Imperiales und demokratisches Zeitalter

Es ist höchste Zeit, die Republik Somaliland endlich als den souveränen Staat anzuerkennen, der sie seit über 30 Jahren ist, und damit als Partner in der Stabilisierung, während Somalias Regierende weiter südlich in Mogadischu sich auf den Wiederaufbau ihres Staates konzentrieren, ohne dies mit einem uneinlösbaren Machtanspruch auf Somaliland zu verbinden. Es wäre ebenso sinnvoll, Südjemen als eigenen Staat mit der Hauptstadt Aden neu zu gründen, die wieder zu einem florierenden Hafen aufgebaut werden könnte, während die Huthi-Rebellen in Sanaa weiter nördlich ihr eigenes Staatswesen pflegen und notfalls auch international bekämpft werden, ohne dass irgendwer einen Machtanspruch auf das gesamte Jemen geltend macht, der ohnehin undurchsetzbar wäre.

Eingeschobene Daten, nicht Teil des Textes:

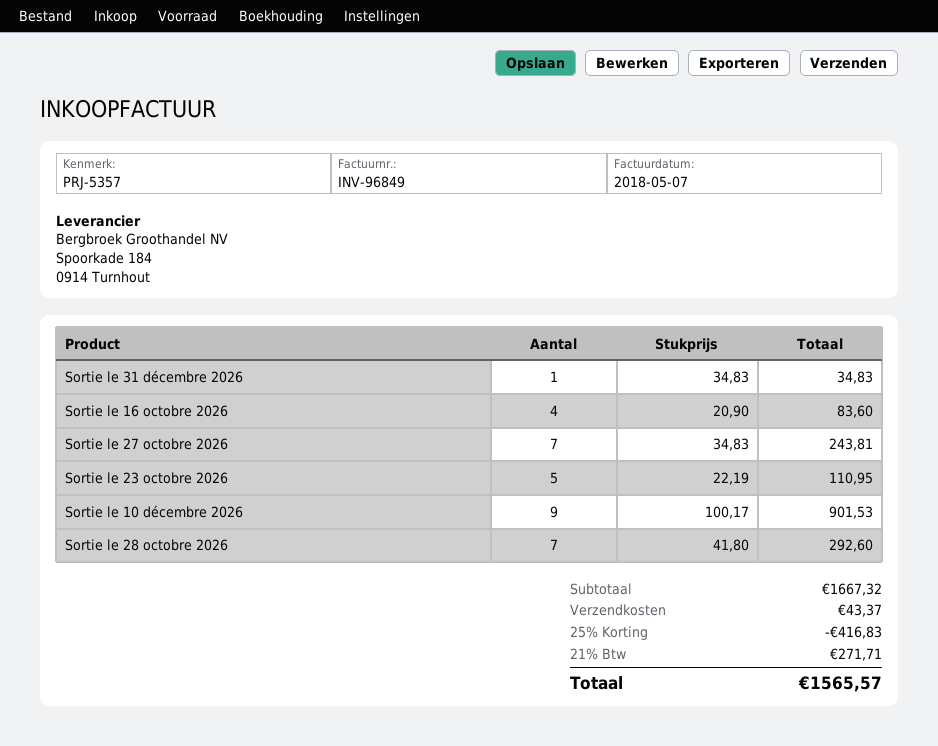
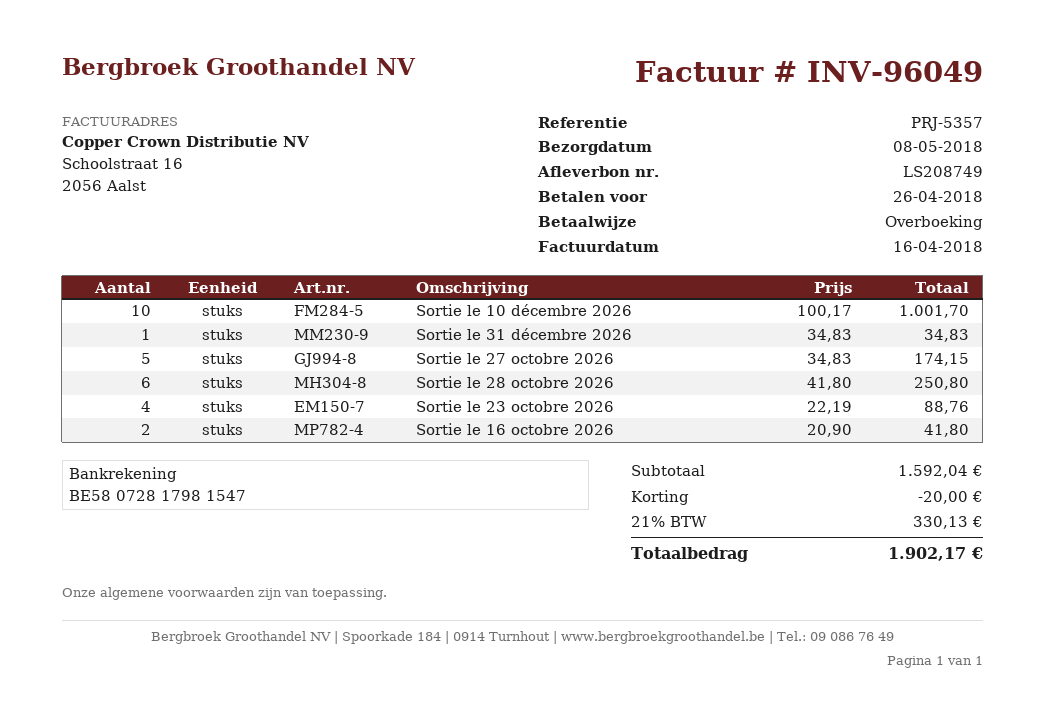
invoice number: INV-96849 -> INV-96049
invoice date: 2018-05-07 -> 2018-04-16
Sortie le 16 octobre 2026: 4 x 20.90 = 83.60 -> 2 x 20.90 = 41.80
Sortie le 27 octobre 2026: 7 x 34.83 = 243.81 -> 5 x 34.83 = 174.15
Sortie le 23 octobre 2026: 5 x 22.19 = 110.95 -> 4 x 22.19 = 88.76
Sortie le 10 décembre 2026: 9 x 100.17 = 901.53 -> 10 x 100.17 = 1001.70
Sortie le 28 octobre 2026: 7 x 41.80 = 292.60 -> 6 x 41.80 = 250.80
subtotal: 1667.32 -> 1592.04
discount: 416.83 -> 20.00
shipping: 43.37 -> none
tax: 21% = 271.71 -> 21% = 330.13
total: 1565.57 -> 1902.17

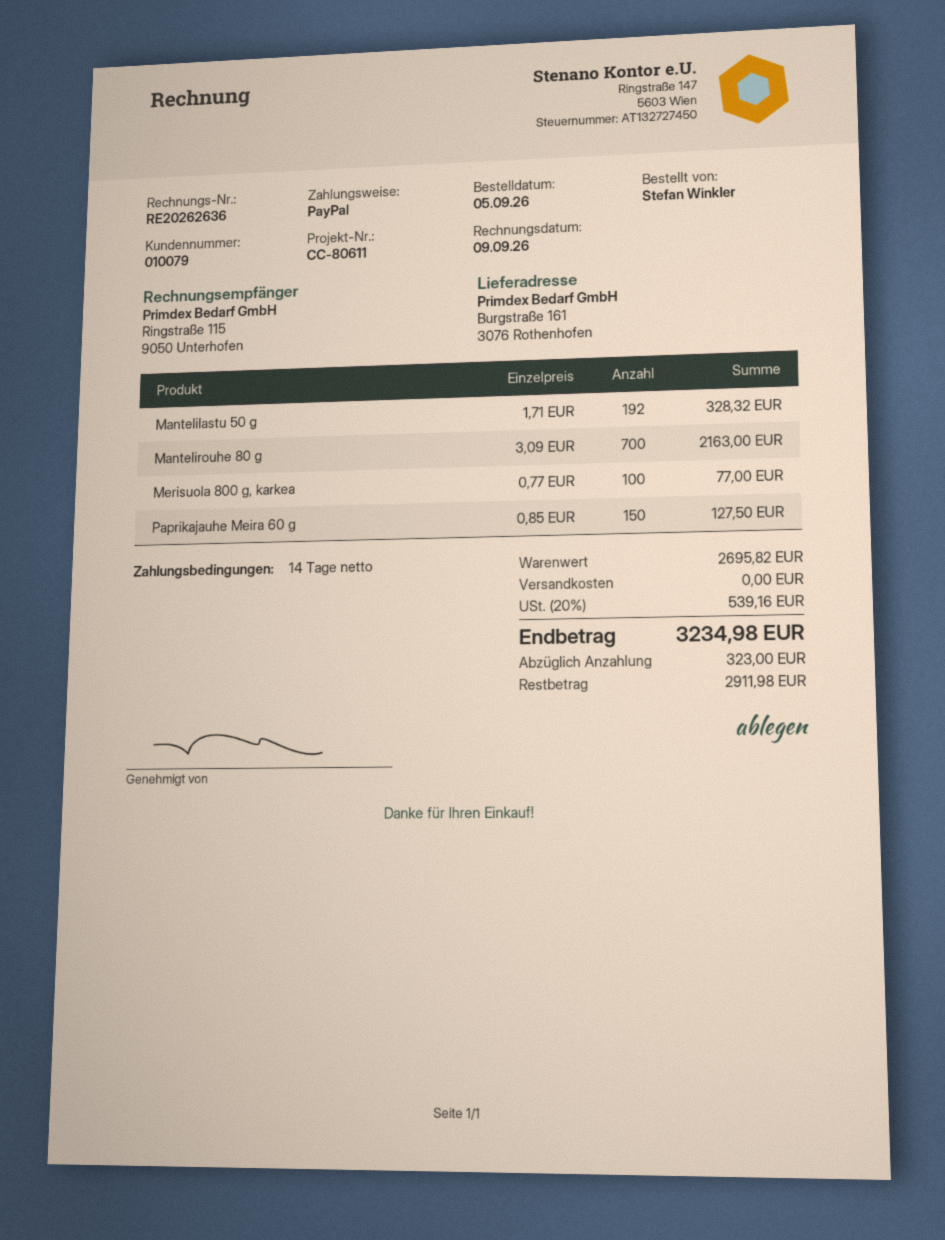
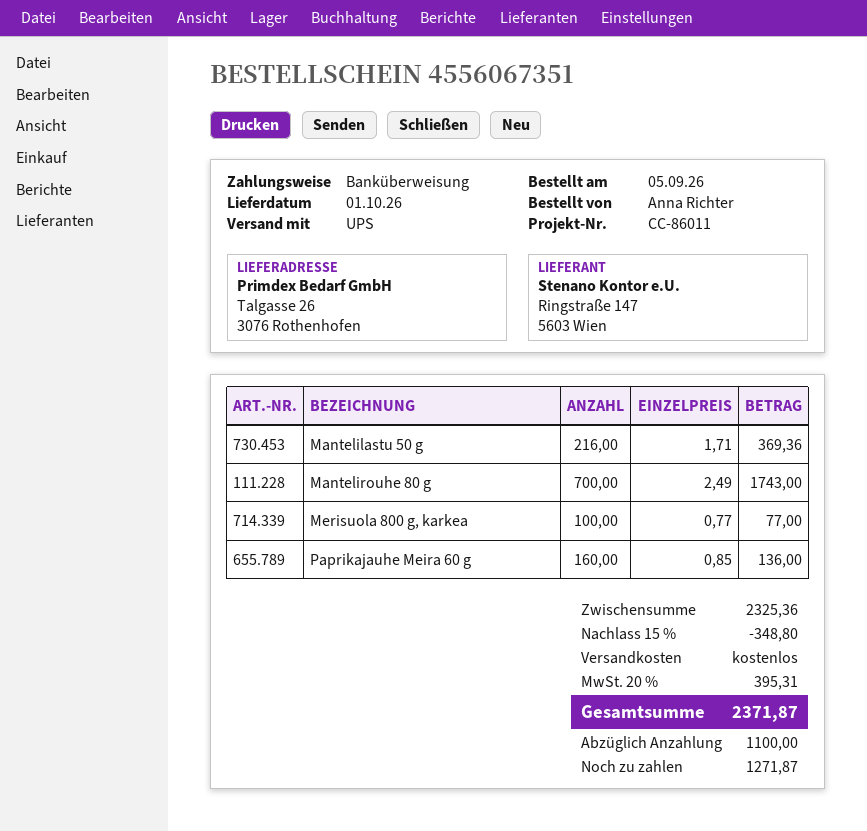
reference: CC-80611 -> CC-86011
ordered by: Stefan Winkler -> Anna Richter
payment method: PayPal -> bank transfer
ship to: Burgstraße 161, 3076 Rothenhofen -> Talgasse 26, 3076 Rothenhofen
Mantelilastu 50 g: 192 x 1.71 = 328.32 -> 216 x 1.71 = 369.36
Mantelirouhe 80 g: 700 x 3.09 = 2163.00 -> 700 x 2.49 = 1743.00
Paprikajauhe Meira 60 g: 150 x 0.85 = 127.50 -> 160 x 0.85 = 136.00
subtotal: 2695.82 -> 2325.36
discount: none -> 15% = 348.80
tax: 20% = 539.16 -> 20% = 395.31
total: 3234.98 -> 2371.87
deposit: 323.00 -> 1100.00
balance: 2911.98 -> 1271.87

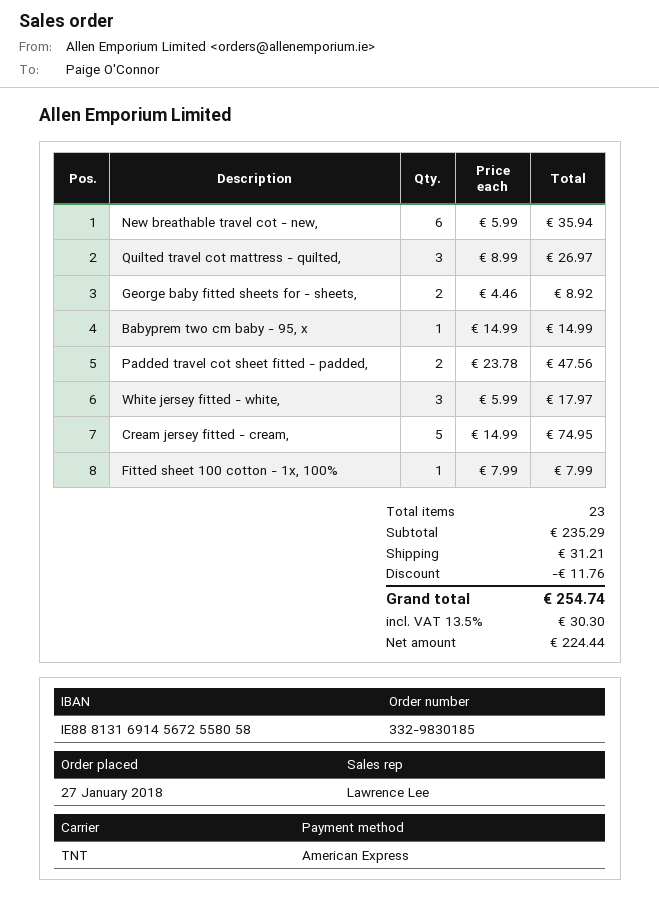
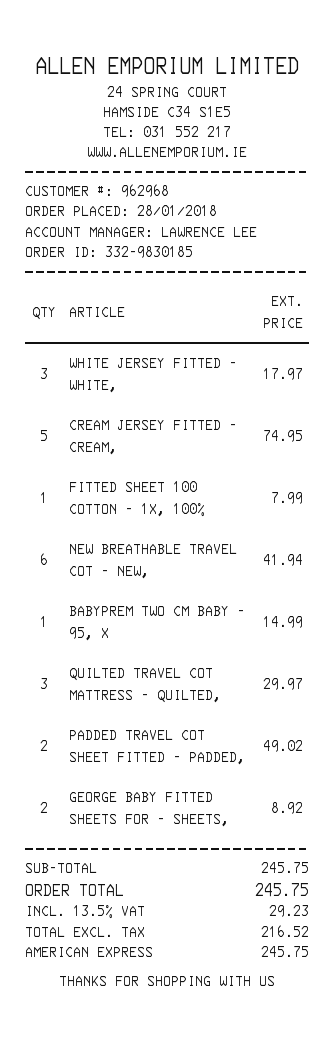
order date: 2018-01-27 -> 2018-01-28
New breathable travel cot - new,: 6 for 35.94 -> 6 for 41.94
Quilted travel cot mattress - quilted,: 3 for 26.97 -> 3 for 29.97
Padded travel cot sheet fitted - padded,: 2 for 47.56 -> 2 for 49.02
subtotal: 235.29 -> 245.75
discount: 11.76 -> none
shipping: 31.21 -> none
net: 224.44 -> 216.52
tax: 13.5% = 30.30 -> 13.5% = 29.23
total: 254.74 -> 245.75

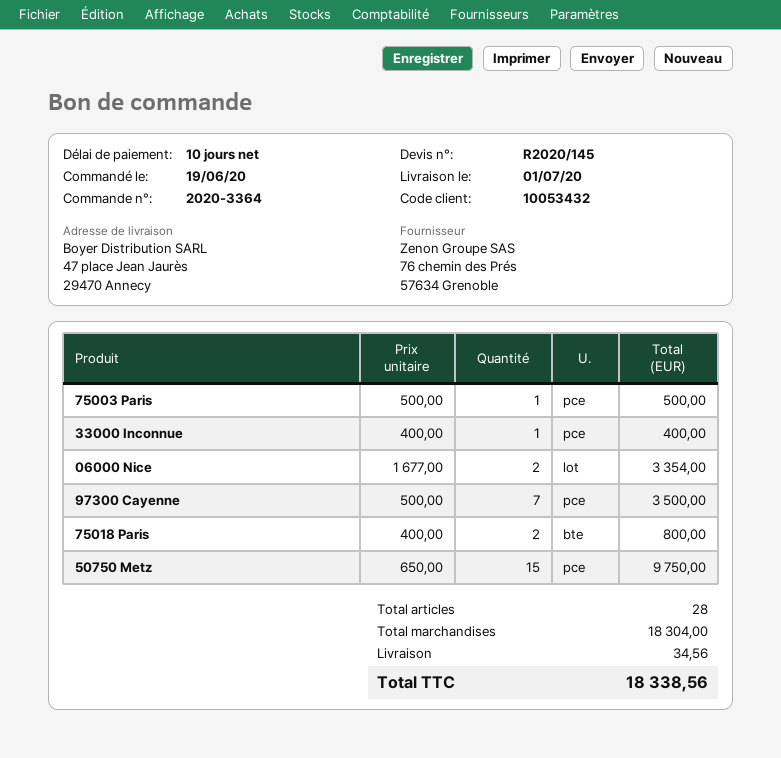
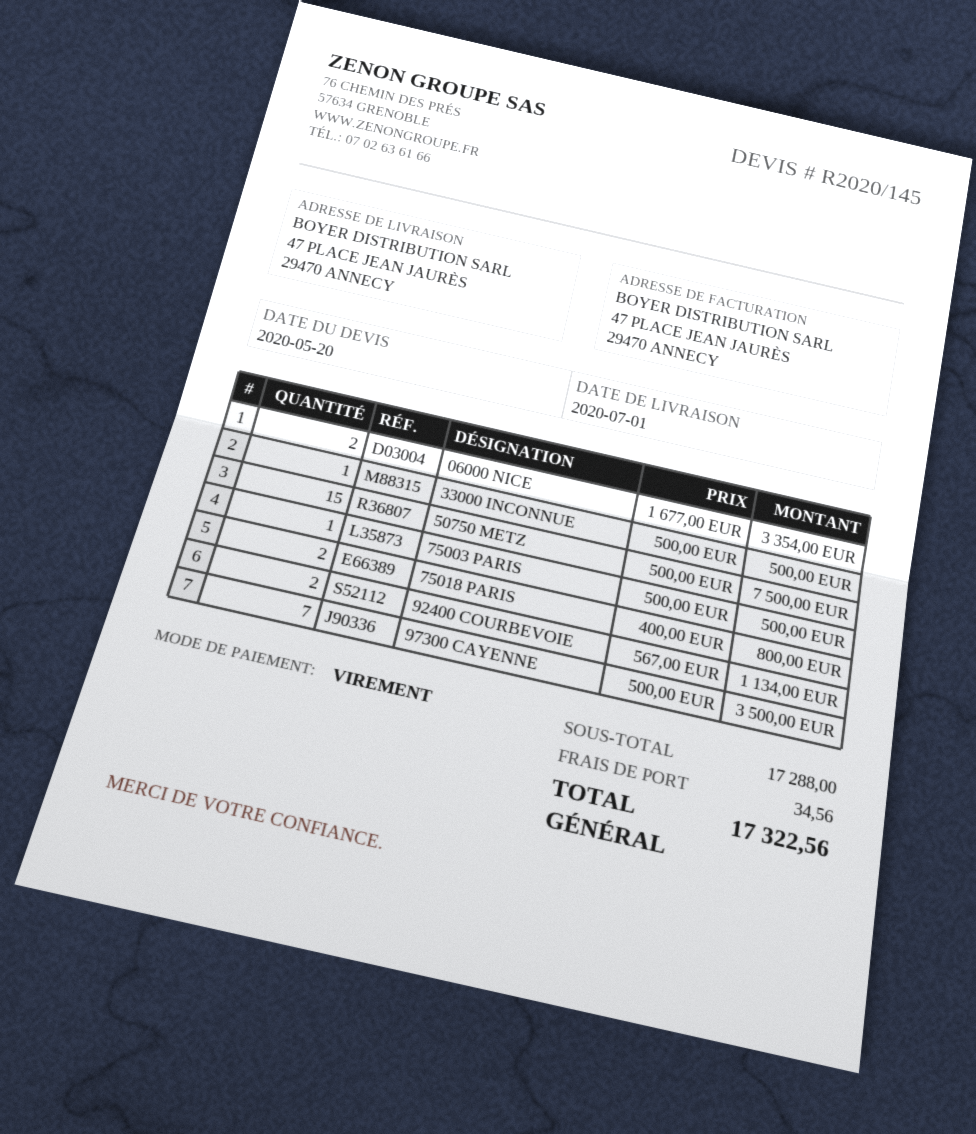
33000 Inconnue: 1 x 400.00 = 400.00 -> 1 x 500.00 = 500.00
50750 Metz: 15 x 650.00 = 9750.00 -> 15 x 500.00 = 7500.00
92400 COURBEVOIE: none -> 2 x 567.00 = 1134.00
subtotal: 18304.00 -> 17288.00
total: 18338.56 -> 17322.56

Das imperiale Zeitalter ist vorbei und keine auswärtige Macht kann einfach so neue Staaten ausrufen. Aber das demokratische Zeitalter, das auf das imperiale hätte folgen sollen, müsste eigentlich die Möglichkeit bieten, dass Bevölkerungen ihre eigenen Belange neu ordnen. Ein unabhängiges Somaliland und ein unabhängiges Südjemen würden dem Willen der Mehrheitsbevölkerung in ihren jeweiligen Territorien entsprechen. Indem sie koloniale Grenzen wiederherstellen, wäre ihre Neugründung auch kein Bruch der ungeschriebenen UN-Regel, dass kolonial gezogene Grenzen zu respektieren seien.

Die Kräfte, die das verstehen, werden mehr. Sie reichen von Äthiopien über gewichtige Stimmen in Großbritannien bis zu den Vereinigten Arabischen Emiraten. Sie müssten jetzt international dafür werben und auf Worte Taten folgen lassen. Das wäre mehr noch als die Entsendung von Kriegsschiffen ein Schritt hin zur Stabilisierung einer der wichtigsten Weltregionen.